## Supplied material
Segment Open

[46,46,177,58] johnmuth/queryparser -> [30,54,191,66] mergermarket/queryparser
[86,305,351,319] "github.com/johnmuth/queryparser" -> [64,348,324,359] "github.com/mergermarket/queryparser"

Segment Closed
Segment Open

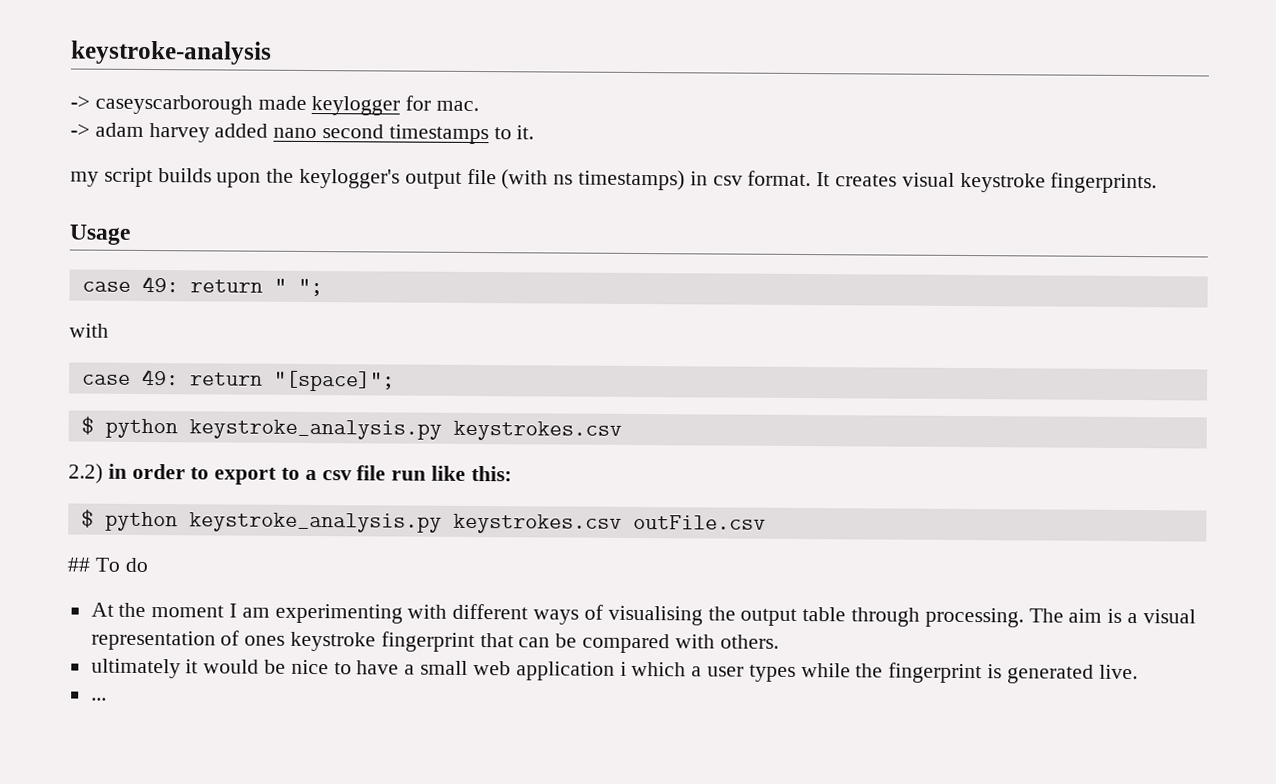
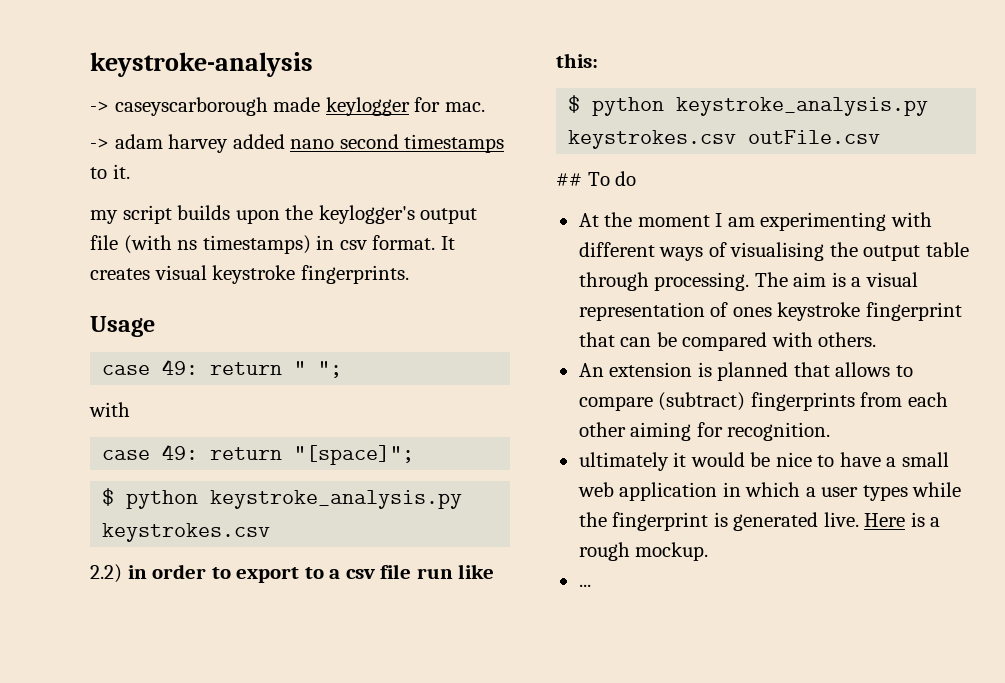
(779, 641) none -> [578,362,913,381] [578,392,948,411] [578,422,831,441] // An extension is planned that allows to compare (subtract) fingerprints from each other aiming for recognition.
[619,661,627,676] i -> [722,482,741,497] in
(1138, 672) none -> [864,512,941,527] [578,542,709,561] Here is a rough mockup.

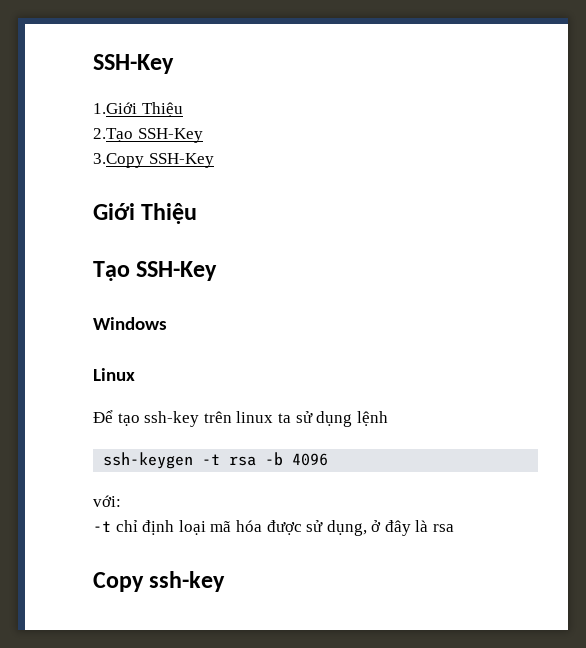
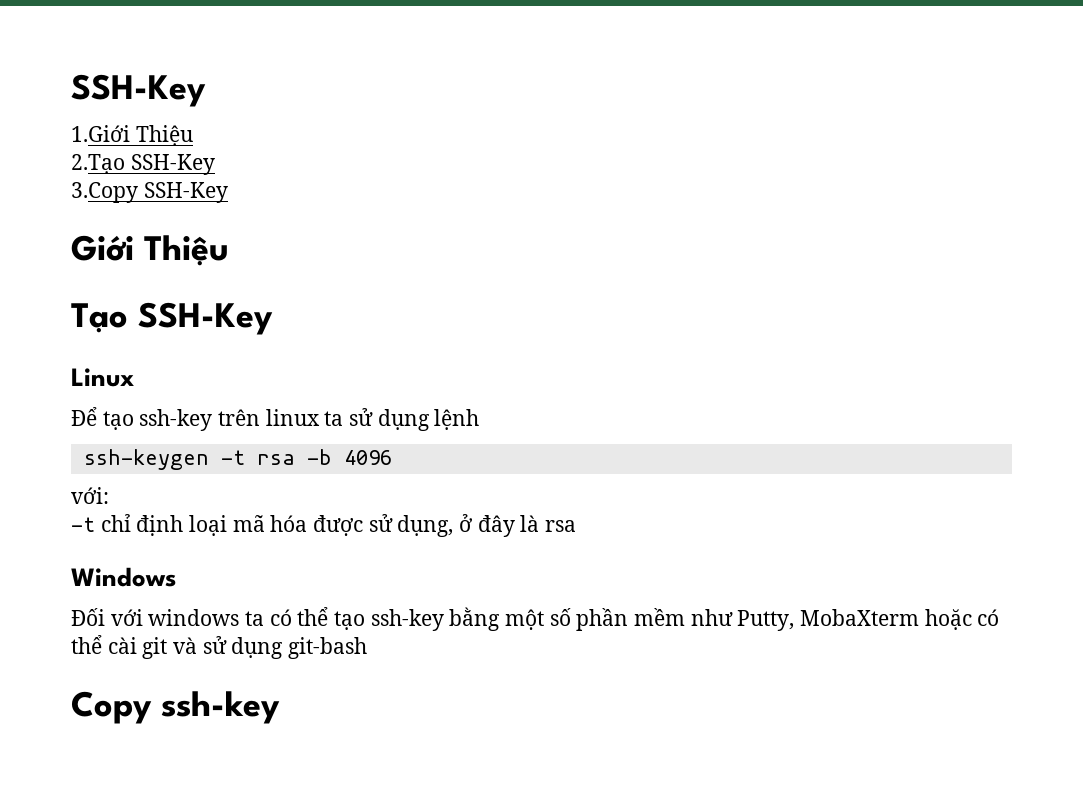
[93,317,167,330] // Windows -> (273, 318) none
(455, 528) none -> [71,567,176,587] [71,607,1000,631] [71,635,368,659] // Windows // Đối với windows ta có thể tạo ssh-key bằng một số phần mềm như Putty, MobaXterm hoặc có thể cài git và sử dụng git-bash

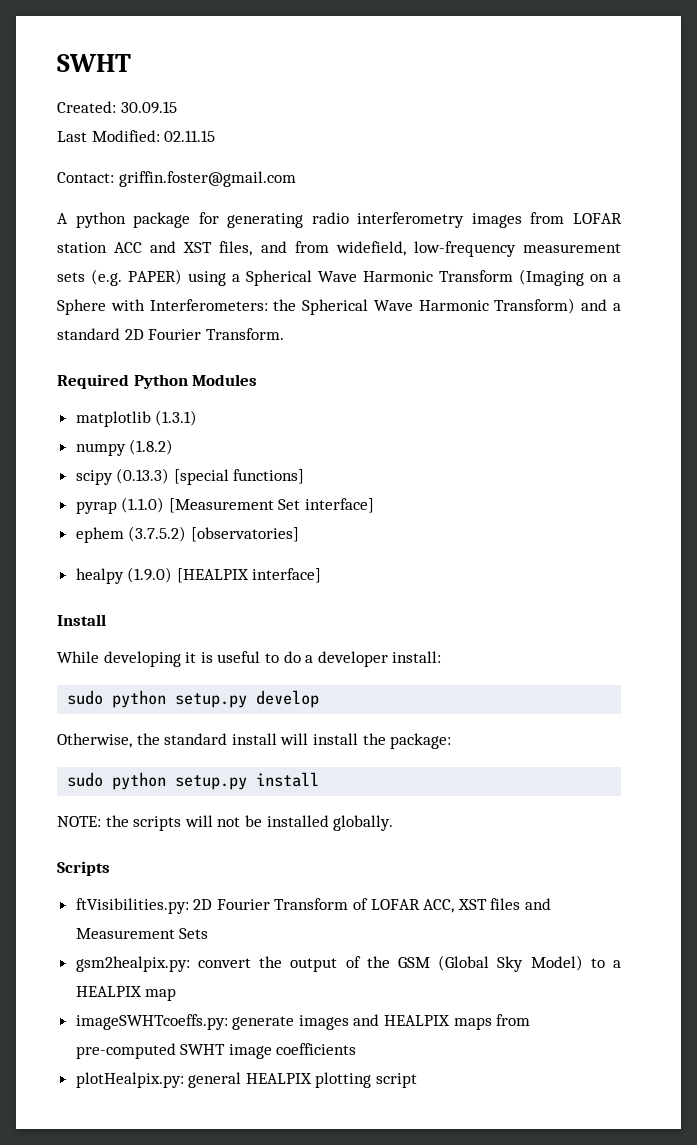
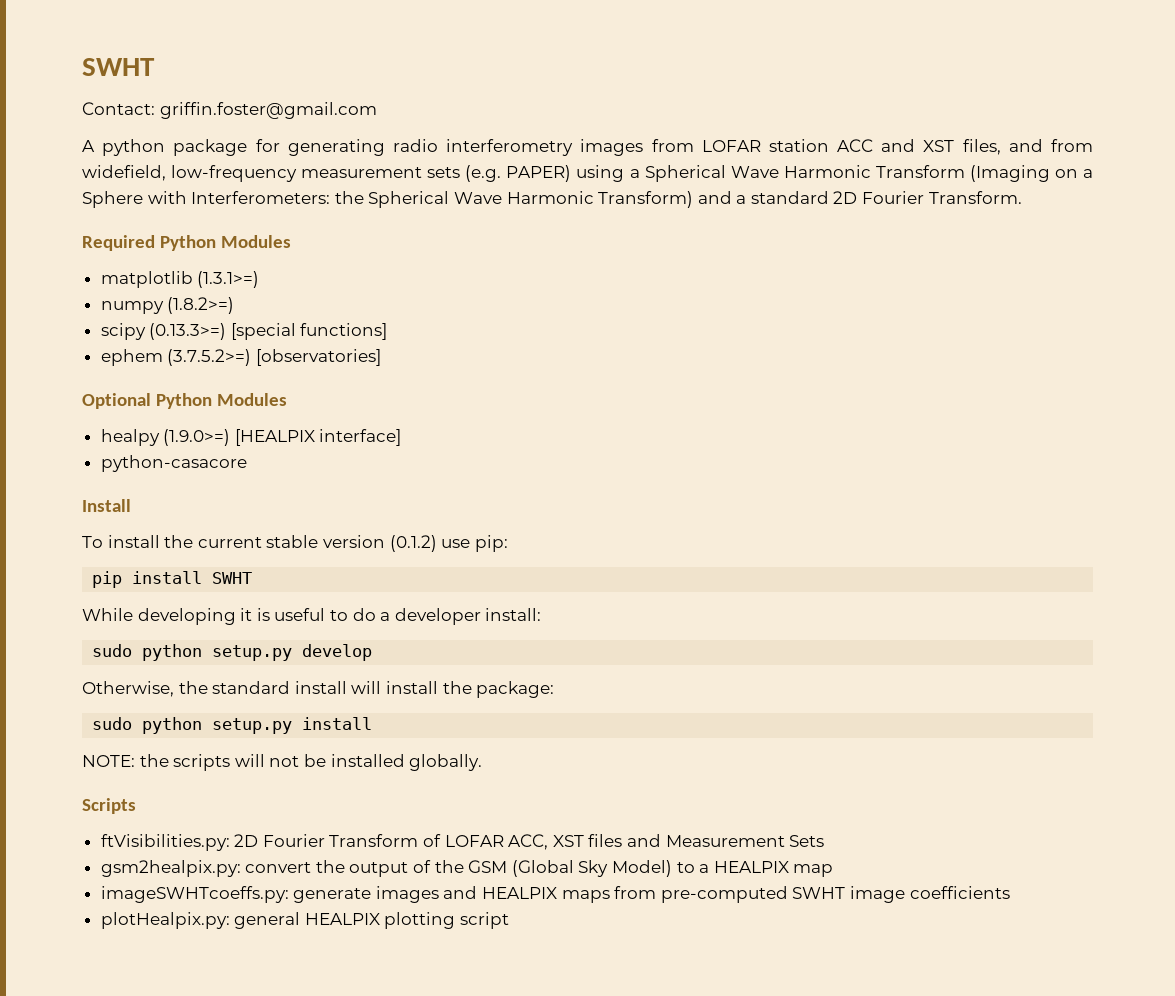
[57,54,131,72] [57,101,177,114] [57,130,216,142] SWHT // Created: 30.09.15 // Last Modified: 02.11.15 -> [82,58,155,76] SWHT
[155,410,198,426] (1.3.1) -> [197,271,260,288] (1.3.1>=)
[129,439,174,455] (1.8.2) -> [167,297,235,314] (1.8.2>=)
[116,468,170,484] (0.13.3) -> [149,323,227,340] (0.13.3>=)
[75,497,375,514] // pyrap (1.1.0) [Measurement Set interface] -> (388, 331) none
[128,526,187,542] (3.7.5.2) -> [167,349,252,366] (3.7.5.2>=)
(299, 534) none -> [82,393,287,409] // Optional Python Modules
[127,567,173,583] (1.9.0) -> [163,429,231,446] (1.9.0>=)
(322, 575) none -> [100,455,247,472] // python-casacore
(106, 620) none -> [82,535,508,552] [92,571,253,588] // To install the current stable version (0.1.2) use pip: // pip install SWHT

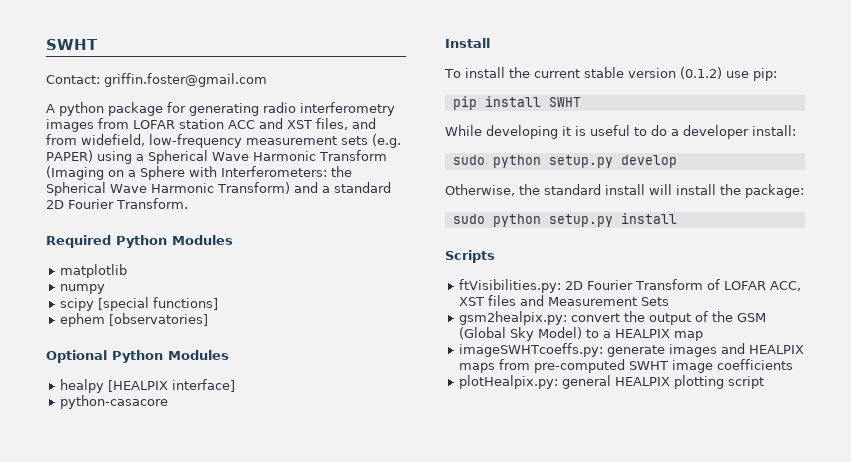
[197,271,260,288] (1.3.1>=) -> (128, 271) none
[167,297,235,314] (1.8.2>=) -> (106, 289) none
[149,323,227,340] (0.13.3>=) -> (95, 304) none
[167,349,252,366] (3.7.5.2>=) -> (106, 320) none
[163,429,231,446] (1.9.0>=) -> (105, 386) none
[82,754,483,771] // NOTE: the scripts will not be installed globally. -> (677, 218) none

Segment Closed

## Aim of the task
Gather all lines of the records that include the word "SWHT".

## Response for this exercise
[57,54,131,72] [57,101,177,114] [57,130,216,142] SWHT // Created: 30.09.15 // Last Modified: 02.11.15 -> [82,58,155,76] SWHT
(106, 620) none -> [82,535,508,552] [92,571,253,588] // To install the current stable version (0.1.2) use pip: // pip install SWHT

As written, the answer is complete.